Mon cher Voltaire, je crains de vous écrire, car je n'ai d'autres nouvelles à vous mander que d'une espèce dont vous ne vous souciez guère, ou que vous abhorrez; si je vous disais par exemple, que des peuples de deux différentes contrées de l'Allemagne sont sortis du fond de leurs habitations pour se couper la gorge avec d'autres peuples dont ils ignoraient jusqu'au nom même, et qu'ils ont été chercher dans un pays fort éloigné: pourquoi?
parce que leur maître a fait un contrat avec un autre prince, qu'ils voulaient joints ensemble égorger un troisième, vous me direz, que ces gens sont fous, sots, et furieux de se prêter ainsi aux caprices et à la barbarie de leur maître.

Si je vous disais que nous nous préparons avec grand soin à détruire quelques murailles élevées à grands frais, que nous faisons la moisson où nous n'avons point semé et les maîtres où personne n'est assez fort pour nous résister, vous vous écrieriez, ah! barbares, ah! brigands, inhumains que vous êtes, diriez vous, les injustes n'hériteront point du royaume des cieux selon st Mathieu, chap.12, v.24.

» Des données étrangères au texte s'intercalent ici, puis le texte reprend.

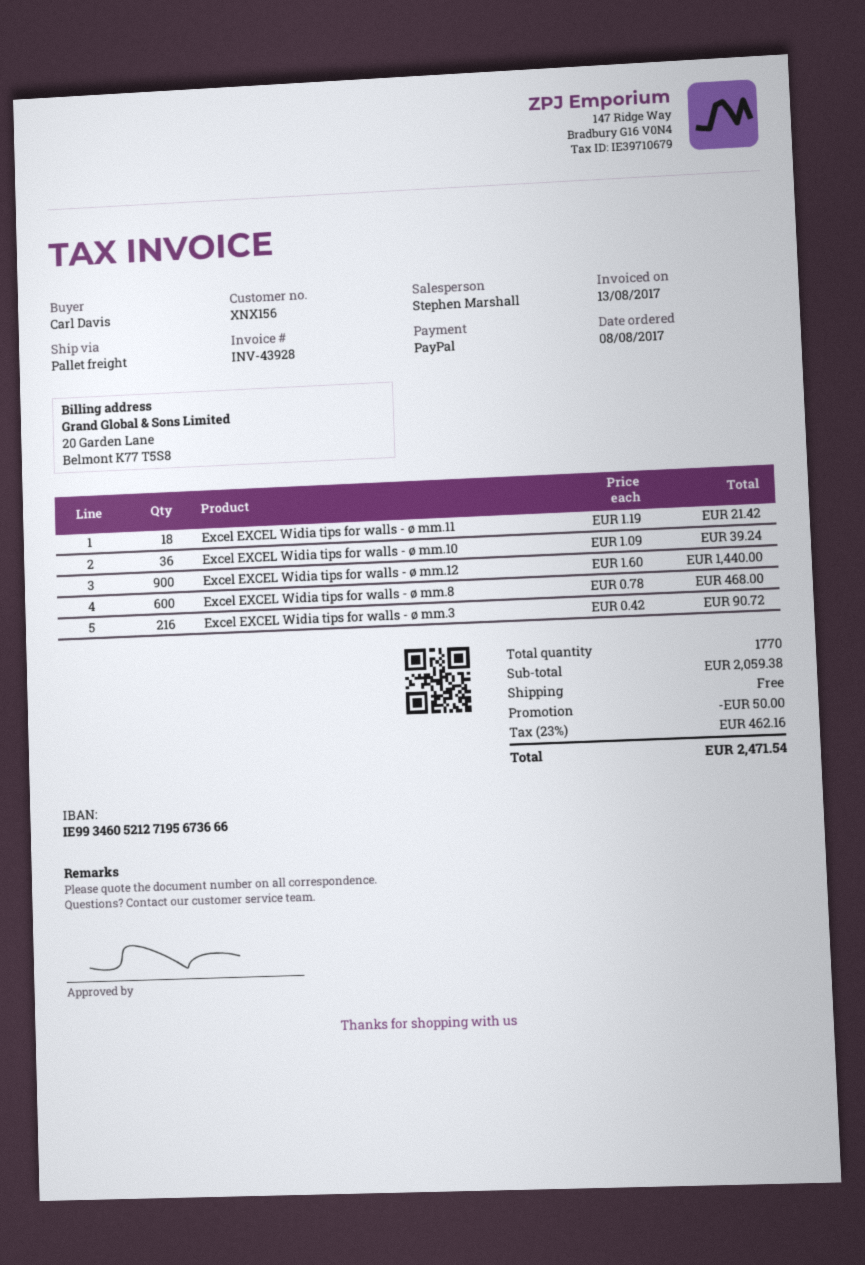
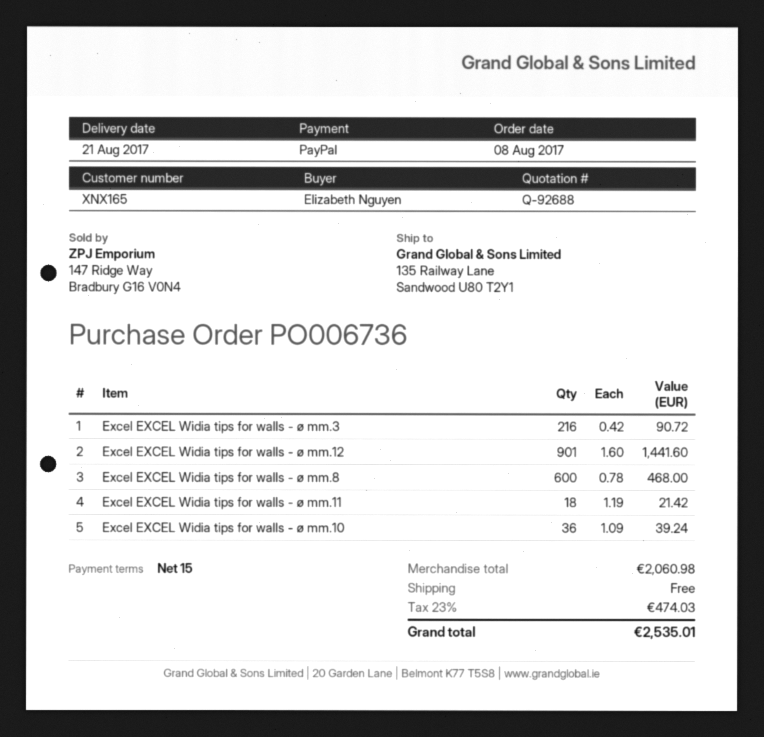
customer number: XNX156 -> XNX165
ordered by: Carl Davis -> Elizabeth Nguyen
Excel EXCEL Widia tips for walls - ø mm.12: 900 x 1.60 = 1440.00 -> 901 x 1.60 = 1441.60
subtotal: 2059.38 -> 2060.98
discount: 50.00 -> none
tax: 23% = 462.16 -> 23% = 474.03
total: 2471.54 -> 2535.01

Puisque je prévois tout ce que vous me diriez sur ces matières je ne vous en parlerai point. Je me contenterai de vous informer qu'une tête assez folle dont vous aurez entendu parler sous le nom de roi de Prusse, apprenant que les états de son allié l'empereur étaient ruinés par la reine d'Hongrie est volé à son secours, qu'il a joint ses troupes à celles du roi de Pologne pour opérer une diversion en basse Autriche et qu'il a si bien réussi qu'il s'attend dans peu à combattre les principales forces de la reine d'Hongrie pour le service de son allié. Voilà de la générosité, direz vous, voilà de l'héroïsme. Cependant cher Voltere, le premier tableau et celui-ci sont les mêmes. C'est la même femme qu'on représente premièrement comme de nuit lorsqu'elle se dépouille de ses charmes, et ensuite avec son fard, ses dents et ses pompons.

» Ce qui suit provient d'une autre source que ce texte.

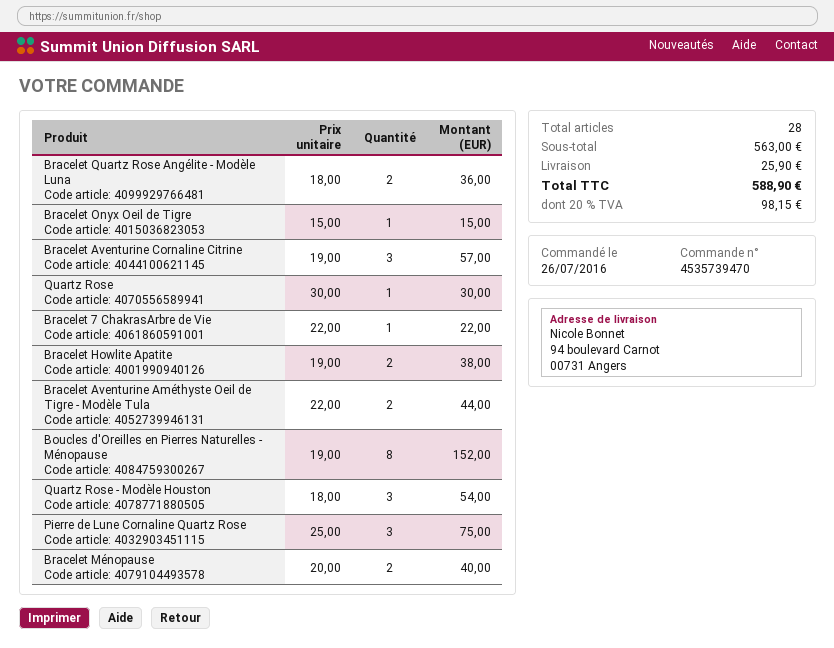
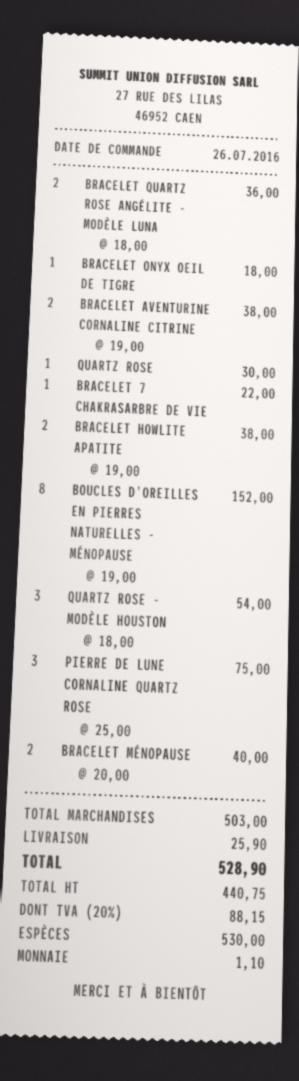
Bracelet Onyx Oeil de Tigre: 1 x 15.00 = 15.00 -> 1 x 18.00 = 18.00
Bracelet Aventurine Cornaline Citrine: 3 x 19.00 = 57.00 -> 2 x 19.00 = 38.00
Bracelet Aventurine Améthyste Oeil de Tigre - Modèle Tula: 2 x 22.00 = 44.00 -> none
subtotal: 563.00 -> 503.00
tax: 20% = 98.15 -> 20% = 88.15
total: 588.90 -> 528.90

De combien de différentes façons n'envisage-t-on pas les objets! combien les jugements ne varient ils point! Les hommes condamnent le soir ce qu'ils approuvaient le matin. Ce même soleil qui leur plaisait à son aurore les fatigue à son couchant. De là viennent ces réputations, établies, effacées, et qui se rétablissent pourtant, et nous sommes assez insensés pour nous donner pour la réputation du mouvement pendant notre vie entière. Est il possible qu'on ne se soit pas détrompé de cette fausse monnaie depuis le temps qu'elle est connue?

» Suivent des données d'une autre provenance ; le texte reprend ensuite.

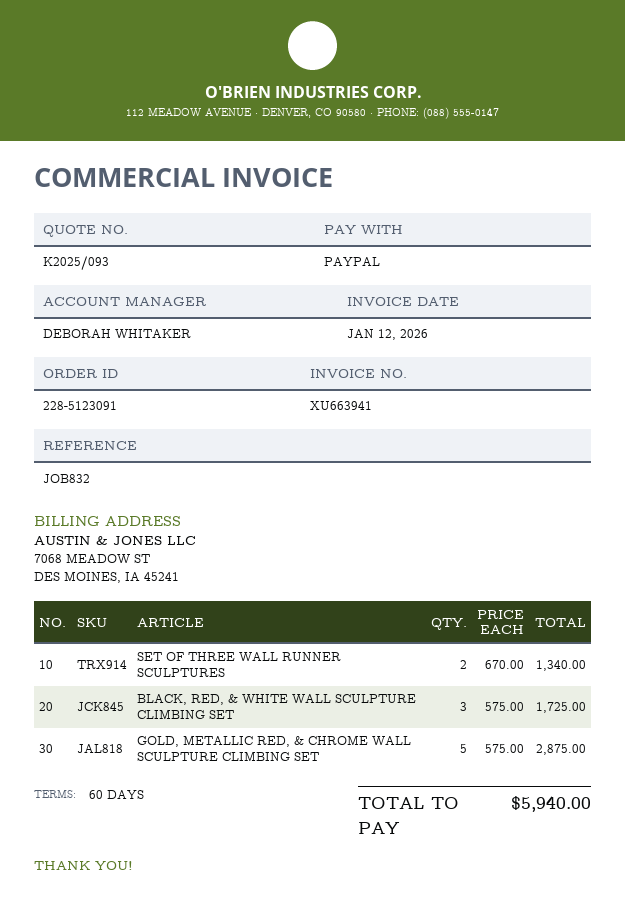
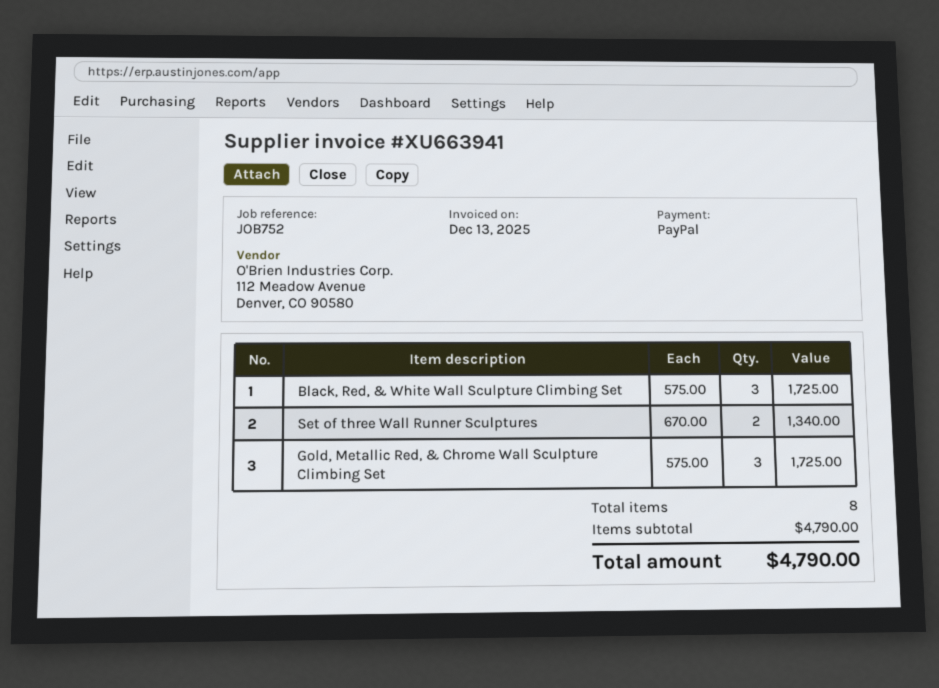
invoice date: 2026-01-12 -> 2025-12-13
reference: JOB832 -> JOB752
GOLD, METALLIC RED, & CHROME WALL SCULPTURE CLIMBING SET: 5 x 575.00 = 2875.00 -> 3 x 575.00 = 1725.00
total: 5940.00 -> 4790.00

Je ne vous décris point de vers puisque je n'ai pas le temps de toiser des syllabes et que c'est vouloir divertir un rossignol par les cris d'un âne que de vous envoyer des vers à vous qui les faites si divinement bien. Souffrez que je vous fasse souvenir de l'histoire de Louis 14. Je vous menace de l'excommunication du Parnasse, de la vengeance de Tisiphone, et de l'affreux aboiement de Cerbere et des cruelles peines d'Ixion si vous n'achevez pas cet ouvrage. Je le lis sans cesse, mais je me trouve toujours arrêté à la page 226. Adieu cher Voltaire, aimez un peu je vous prie ce transfuge d'Apollon qui s'est enrôlé chez Bellone. Peut-être reviendra-t-il un jour servir sous ses vieux drapeaux.

Je suis toujours votre admirateur et ami

Federic

Mes compliments à la marquise.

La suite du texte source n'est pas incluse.